Quatre cas où le sac prêt à l’emploi se justifie, et trois où il ne se justifie pas
Le prêt à l’emploi se paie environ deux à trois fois le prix du mélange équivalent fait sur place. Un sac de 25 kg de mortier de joint courant se situe entre 15 et 30 €, une formulation à chaux naturelle sans ciment entre 30 et 60 €, une gamme de restauration jusqu’à 70 à 100 €. En face, un sac de 35 kg de chaux NHL 3,5 tourne autour de 15 à 25 €, auquel il faut ajouter le sable. Rapporté au mètre carré de mur, le prêt à l’emploi revient à 6 à 25 € de matière, contre 3 à 8 € pour un mélange préparé au seau, sujet traité en détail dans le guide de dosage d’une chape de 5 cm sans fissure pour ce qui est de la logique des volumes.
Quatre situations rendent l’écart acceptable.
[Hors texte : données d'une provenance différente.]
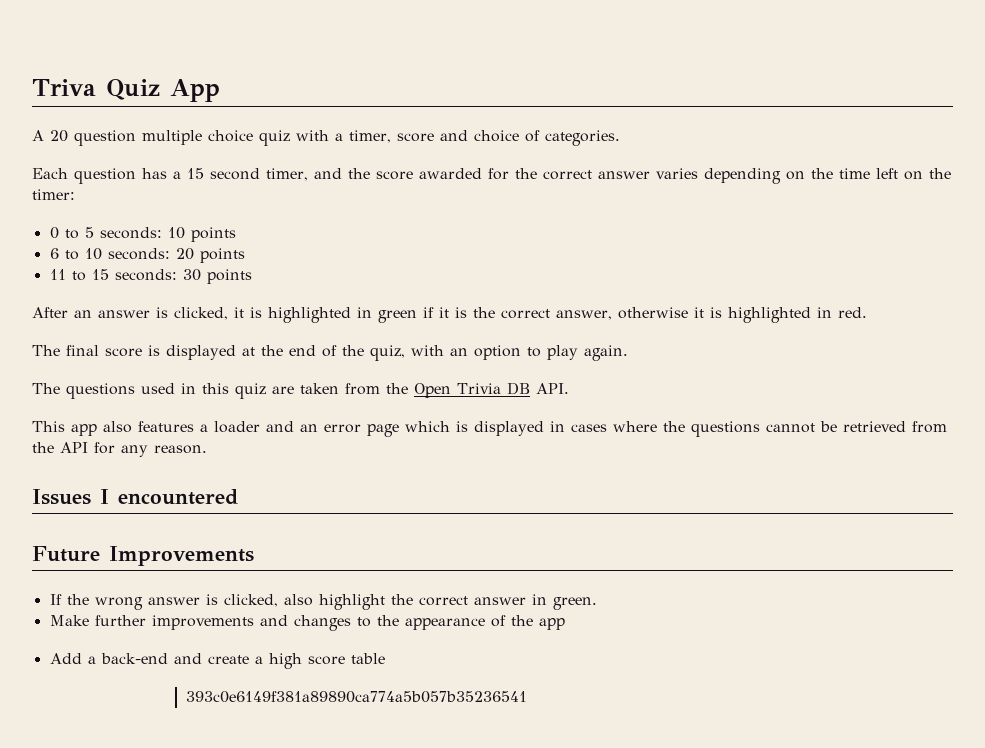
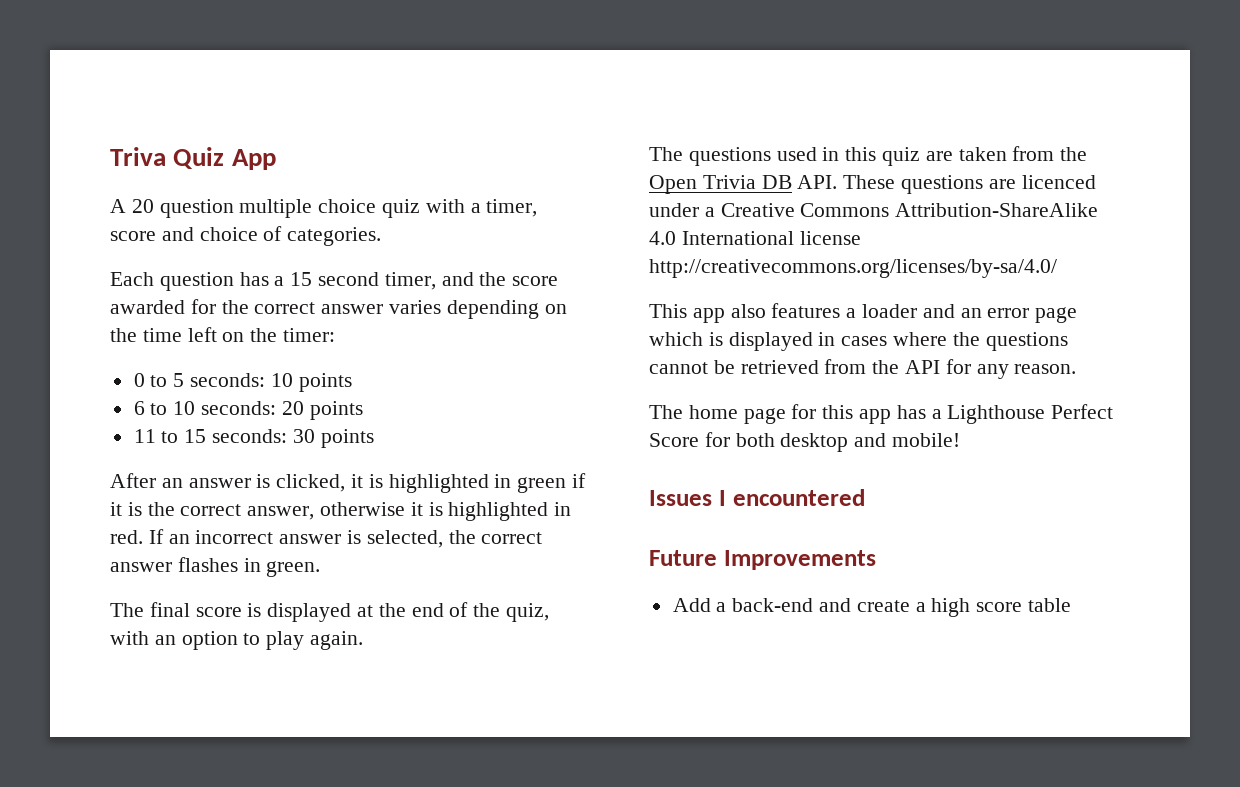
(867, 312) none -> [148,529,543,548] [110,557,321,577] If an incorrect answer is selected, the correct answer flashes in green.
(569, 388) none -> [843,175,1096,194] [649,203,1099,217] [649,231,861,245] [649,259,1057,278] These questions are licenced under a Creative Commons Attribution-ShareAlike 4.0 International license http://creativecommons.org/licenses/by-sa/4.0/
(207, 449) none -> [649,404,1114,424] [649,432,961,452] // The home page for this app has a Lighthouse Perfect Score for both desktop and mobile!
[49,594,597,610] [49,615,565,631] // If the wrong answer is clicked, also highlight the correct answer in green. // Make further improvements and changes to the appearance of the app -> (876, 560) none
[185,691,527,703] // 393c0e6149f381a89890ca774a5b057b35236541 -> (1072, 605) none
Une petite surface, sous 15 m², où le surcoût plafonne à 200 € et où stocker une tonne de sable n’a aucun sens. Une façade visible d’un seul tenant, où la régularité de teinte d’un lot industriel bat une série de gâchées maison dont chacune vire d’un demi-ton. Un chantier sans point d’eau ni bétonnière, où seul un gâchage à la perceuse dans un seau est possible. Et une reprise ponctuelle sur un mur déjà jointoyé avec le même produit, où reproduire la teinte à la main est perdu d’avance.
Trois situations le disqualifient. Une façade entière de plus de 50 m², où l’écart de matière dépasse 1 000 € sans gain technique. Un mur hourdé à la terre, où même une formulation à la chaux naturelle reste plus rigide que l’existant. Et un chantier étalé sur deux saisons : un sac non ouvert se conserve 12 mois à compter de sa date de fabrication, et cette date figure sur l’emballage au titre du marquage CE et de la déclaration des performances. Acheter le lot complet en une fois pour la régularité de teinte revient alors à jeter les sacs de la seconde campagne.
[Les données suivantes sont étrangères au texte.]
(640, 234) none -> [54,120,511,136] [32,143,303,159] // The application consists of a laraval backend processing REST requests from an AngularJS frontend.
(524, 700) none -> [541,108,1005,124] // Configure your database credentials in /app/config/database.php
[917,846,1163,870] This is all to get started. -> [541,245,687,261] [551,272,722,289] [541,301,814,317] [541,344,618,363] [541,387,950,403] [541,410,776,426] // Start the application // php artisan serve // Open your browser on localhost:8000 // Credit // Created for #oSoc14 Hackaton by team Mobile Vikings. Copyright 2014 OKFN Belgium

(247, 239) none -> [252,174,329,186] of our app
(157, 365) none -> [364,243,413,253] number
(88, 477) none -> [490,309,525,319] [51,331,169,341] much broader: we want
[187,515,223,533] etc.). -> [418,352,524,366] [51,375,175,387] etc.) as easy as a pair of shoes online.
Reste le temps de mise en œuvre, souvent sous-estimé. Une gâchée à la chaux naturelle reste travaillable 1 h 30 à 2 h, contre 45 minutes à 1 h dès qu’il y a du ciment dans la formule. Gâcher plus de 15 kg d’un coup à deux mains est donc un pari perdant. Et un joint à la chaux met plusieurs semaines à durcir en profondeur : il faut le protéger du soleil direct et le brumiser, faute de quoi il farine, sur le même principe que l’enduit qui ne sèche pas et qu’il faut gratter.
Un sac bien choisi tient donc en cinq lignes lues avant de payer : la famille NHL sans lettre ajoutée, une classe adaptée à la dureté de la pierre plutôt qu’à la performance affichée, une granulométrie cohérente avec la largeur réelle des joints, une teinte validée sur un essai sec, et une date de fabrication compatible avec la durée du chantier. Le reste, y compris le prix au sac, se déduit de la surface à traiter et se calcule avant d’entrer dans le magasin.
Sources officielles
- Normes européennes de construction, ministère de la Transition écologique : statut des normes harmonisées dont relèvent NF EN 459-1 pour les chaux et NF EN 998-2 pour les mortiers de maçonnerie, et engagement du fabricant sur les performances déclarées.
- Portail officiel du Règlement Produits de Construction : conditions de mise sur le marché d’un produit de construction, marquage CE et coexistence du règlement 305/2011 et du règlement (UE) 2024/3110.
- Construction Products Regulation, Commission européenne : rôle de la déclaration des performances et des normes harmonisées dans l’information portée sur l’emballage.